The Federal Republic of Germany is a state which is situated in the central Europe with convenient access to the Northern and Baltic seas.

The major part of its history Germany was disunited feudal state leading constant internecine wars but with constant tendency to unite. This tendency was expressed in work of genious philosophers, composers and politicians.

Germany could completely unite and peacefully develop only in the end of the XXth century.

Now Germany is advanced industrial country taking one of the leading places in the world on industrial production volume and foreign economic relations, famous for responsibility and punctuality of the citizens.


1. German legal, economic and political systems are one of the most developed and stable in the world.

2. Progressive infrastructure, hi-tech manufacture, high qualification of labor.

3. Tax privileges for investment projects are established in the East German federal lands.

4. There are eight free ports operating according to the European Union right: Bremen, Bremerhaven, Kukshaven, Deggendorf, Duisburg, Emden, Hamburg and Kiel. Within the above mentioned ports exempted from taxes processing and manufacture of goods for external for the EU markets are permitted. Such an activity is permitted both for local and for foreign legal entities.

Companies forms

GmbH is a limited liability company. Participants of GmbH bear responsibility within the contributions made by them.

GmbH Authorized capital

The minimal authorized capital is 25 000 euro.

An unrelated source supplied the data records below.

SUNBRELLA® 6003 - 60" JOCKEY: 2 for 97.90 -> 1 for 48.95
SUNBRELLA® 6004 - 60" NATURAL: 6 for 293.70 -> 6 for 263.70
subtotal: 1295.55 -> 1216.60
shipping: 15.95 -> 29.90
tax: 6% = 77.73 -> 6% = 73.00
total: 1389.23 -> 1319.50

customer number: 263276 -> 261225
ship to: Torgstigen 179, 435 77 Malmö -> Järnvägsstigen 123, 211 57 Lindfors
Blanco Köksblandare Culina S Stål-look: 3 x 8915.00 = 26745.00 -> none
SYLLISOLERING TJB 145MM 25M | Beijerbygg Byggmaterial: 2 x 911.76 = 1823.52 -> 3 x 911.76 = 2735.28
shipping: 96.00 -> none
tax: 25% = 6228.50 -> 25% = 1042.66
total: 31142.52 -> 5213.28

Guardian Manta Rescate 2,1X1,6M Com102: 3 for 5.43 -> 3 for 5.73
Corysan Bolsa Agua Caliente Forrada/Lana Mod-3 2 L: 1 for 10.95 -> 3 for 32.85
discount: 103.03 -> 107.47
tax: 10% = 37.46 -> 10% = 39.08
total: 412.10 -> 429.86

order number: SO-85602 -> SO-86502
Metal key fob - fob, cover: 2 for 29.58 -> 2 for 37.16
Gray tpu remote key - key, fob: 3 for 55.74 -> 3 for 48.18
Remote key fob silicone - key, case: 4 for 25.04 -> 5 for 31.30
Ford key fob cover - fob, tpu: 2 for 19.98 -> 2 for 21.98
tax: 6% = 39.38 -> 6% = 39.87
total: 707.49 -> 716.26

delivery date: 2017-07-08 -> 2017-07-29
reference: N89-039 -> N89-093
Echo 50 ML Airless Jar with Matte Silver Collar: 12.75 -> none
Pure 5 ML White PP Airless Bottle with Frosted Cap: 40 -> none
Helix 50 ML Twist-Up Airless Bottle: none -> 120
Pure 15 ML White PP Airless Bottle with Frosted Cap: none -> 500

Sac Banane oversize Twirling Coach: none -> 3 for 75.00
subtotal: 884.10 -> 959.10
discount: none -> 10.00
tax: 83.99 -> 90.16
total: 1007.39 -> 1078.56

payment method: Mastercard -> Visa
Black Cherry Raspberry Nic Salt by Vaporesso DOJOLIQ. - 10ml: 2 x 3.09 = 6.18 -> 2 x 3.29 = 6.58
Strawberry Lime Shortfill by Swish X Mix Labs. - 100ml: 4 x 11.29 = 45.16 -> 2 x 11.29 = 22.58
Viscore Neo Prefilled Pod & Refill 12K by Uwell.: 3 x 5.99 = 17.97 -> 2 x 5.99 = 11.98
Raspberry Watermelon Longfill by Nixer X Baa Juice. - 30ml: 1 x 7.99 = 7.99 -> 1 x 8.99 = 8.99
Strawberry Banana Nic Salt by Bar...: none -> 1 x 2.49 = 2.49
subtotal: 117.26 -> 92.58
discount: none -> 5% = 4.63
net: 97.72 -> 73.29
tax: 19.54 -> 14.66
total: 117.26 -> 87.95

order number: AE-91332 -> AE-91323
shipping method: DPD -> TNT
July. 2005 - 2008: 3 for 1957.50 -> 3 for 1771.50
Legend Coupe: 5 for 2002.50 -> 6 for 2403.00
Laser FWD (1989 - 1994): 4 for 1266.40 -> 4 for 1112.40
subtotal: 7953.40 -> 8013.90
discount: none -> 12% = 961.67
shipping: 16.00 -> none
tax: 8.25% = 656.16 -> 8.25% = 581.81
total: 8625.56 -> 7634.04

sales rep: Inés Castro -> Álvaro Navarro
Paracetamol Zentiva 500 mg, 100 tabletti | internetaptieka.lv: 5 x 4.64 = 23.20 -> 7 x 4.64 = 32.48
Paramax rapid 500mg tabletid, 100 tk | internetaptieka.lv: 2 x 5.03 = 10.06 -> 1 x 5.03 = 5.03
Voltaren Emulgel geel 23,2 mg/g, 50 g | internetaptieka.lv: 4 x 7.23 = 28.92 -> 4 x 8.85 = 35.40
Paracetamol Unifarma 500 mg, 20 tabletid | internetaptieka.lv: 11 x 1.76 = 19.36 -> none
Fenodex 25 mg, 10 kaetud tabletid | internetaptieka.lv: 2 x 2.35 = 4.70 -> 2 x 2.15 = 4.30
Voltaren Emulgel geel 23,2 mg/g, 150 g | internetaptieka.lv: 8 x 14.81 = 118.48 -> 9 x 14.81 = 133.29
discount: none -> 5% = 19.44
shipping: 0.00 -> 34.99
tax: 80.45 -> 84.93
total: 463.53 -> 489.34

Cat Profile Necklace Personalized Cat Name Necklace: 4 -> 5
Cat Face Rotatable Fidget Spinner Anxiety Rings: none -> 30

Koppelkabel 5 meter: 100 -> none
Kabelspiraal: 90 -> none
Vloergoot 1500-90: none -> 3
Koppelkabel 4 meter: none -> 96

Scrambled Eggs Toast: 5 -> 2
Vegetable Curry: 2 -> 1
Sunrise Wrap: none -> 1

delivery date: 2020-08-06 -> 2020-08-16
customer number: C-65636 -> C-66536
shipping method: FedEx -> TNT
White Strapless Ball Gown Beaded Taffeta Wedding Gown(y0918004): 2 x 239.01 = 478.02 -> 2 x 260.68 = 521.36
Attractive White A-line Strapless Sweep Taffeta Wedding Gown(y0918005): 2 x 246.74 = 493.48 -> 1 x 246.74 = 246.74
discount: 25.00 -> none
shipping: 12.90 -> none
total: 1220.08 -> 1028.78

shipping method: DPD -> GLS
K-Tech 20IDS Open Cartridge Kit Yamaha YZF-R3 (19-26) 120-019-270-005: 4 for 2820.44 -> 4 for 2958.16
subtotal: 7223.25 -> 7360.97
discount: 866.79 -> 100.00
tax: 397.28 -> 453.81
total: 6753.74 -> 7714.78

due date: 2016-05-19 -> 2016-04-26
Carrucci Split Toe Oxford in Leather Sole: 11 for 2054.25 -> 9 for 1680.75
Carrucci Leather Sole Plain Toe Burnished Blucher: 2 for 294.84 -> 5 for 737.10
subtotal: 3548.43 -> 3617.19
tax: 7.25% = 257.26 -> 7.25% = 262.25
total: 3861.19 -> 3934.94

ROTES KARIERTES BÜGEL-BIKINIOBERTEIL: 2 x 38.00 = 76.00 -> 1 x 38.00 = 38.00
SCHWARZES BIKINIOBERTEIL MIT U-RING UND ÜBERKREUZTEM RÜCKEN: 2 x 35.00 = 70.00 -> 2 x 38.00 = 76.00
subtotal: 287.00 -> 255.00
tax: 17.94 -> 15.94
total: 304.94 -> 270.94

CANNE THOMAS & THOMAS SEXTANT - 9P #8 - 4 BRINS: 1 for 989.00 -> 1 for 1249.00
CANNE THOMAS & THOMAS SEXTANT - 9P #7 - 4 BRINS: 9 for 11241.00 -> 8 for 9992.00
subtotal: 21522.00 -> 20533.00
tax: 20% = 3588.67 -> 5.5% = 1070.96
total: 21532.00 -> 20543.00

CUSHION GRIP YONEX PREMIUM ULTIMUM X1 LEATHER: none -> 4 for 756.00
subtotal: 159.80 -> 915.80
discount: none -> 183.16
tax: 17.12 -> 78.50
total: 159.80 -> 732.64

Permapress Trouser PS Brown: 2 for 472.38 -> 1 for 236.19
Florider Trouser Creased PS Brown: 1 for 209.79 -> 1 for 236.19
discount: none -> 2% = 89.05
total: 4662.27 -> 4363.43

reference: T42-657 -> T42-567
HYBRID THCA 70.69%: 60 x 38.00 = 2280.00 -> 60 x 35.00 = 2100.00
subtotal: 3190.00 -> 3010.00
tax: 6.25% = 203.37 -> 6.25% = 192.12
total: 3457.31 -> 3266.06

If GmbH is established by one person, the authorized capital should be paid completely or in a part (not less than 50 %), under condition of guarantee of other part (50 %), for example, by bank guarantee.

If GmbH is established by 2 and more founders, each of them should at the moment of registration pay not less than ¼ of the contribution, thus a total part of the paid authorized capital should make at least not less than 50% (12 500 euro). Each participant bears joint responsibility with his personal property within the limits of unpaid shares in an authorized capital. Terms of payment of the rest 50 % aren't established by the law.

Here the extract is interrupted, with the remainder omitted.